A wyjaśnienia wymagałby nawet sposób, w jaki Tadeusz Mazowiecki i Bronislaw Geremek dostali się do Stoczni Gdańskiej w sierpniu 1980 roku. Według oficjalnej, zatwierdzonej do wierzenia wersji wydarzeń, przybyli tam samochodem Bronisława Geremka. Ale Andrzej Kołodziej, przywódca strajku w Stoczni im.
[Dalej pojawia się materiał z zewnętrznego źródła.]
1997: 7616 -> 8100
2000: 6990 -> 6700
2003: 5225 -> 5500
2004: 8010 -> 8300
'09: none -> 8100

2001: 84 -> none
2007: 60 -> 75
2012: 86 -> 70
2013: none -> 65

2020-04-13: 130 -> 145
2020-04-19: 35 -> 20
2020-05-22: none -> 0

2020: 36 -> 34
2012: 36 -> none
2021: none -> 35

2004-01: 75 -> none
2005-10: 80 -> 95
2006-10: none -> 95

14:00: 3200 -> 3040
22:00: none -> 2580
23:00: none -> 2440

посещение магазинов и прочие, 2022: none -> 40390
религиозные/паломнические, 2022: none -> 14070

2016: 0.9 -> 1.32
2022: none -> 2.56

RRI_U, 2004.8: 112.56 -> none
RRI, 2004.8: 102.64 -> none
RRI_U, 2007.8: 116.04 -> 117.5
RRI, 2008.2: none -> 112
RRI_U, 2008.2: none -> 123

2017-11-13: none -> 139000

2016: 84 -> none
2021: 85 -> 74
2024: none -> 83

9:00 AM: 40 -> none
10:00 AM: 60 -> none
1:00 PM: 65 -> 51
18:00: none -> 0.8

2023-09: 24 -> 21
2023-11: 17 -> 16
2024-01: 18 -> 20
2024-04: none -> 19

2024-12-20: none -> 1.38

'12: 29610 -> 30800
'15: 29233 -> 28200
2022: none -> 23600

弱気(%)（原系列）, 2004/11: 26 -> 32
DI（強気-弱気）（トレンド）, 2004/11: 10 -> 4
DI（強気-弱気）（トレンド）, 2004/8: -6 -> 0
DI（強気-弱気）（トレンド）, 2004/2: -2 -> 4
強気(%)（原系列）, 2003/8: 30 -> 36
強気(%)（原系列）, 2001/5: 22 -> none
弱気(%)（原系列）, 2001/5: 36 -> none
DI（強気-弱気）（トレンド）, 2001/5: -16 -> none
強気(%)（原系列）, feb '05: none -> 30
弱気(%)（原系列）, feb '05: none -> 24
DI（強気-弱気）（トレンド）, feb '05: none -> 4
Komuny Paryskiej w Gdyni twierdzi: "Również później dowiedzieliśmy się, że doradców przywieziono do Gdańska samolotem rządowym". Anna Walentynowicz w wywiadzie dla miesięcznika "Arcana" dodaje, że "najpierw spotkali się z I sekretarzem KW Fiszbachem, naradzili się, a potem przyszedł Mazowiecki z Geremkiem i odczytali nam poparcie 64 intelektualistów". Więc jak to było naprawdę? Samochodem, czy samolotem? Najpierw do Stoczni, czy najpierw do sekretarza Fiszbacha? Co powiedział sekretarz Fiszbach, czy wyznaczył jakieś zadania?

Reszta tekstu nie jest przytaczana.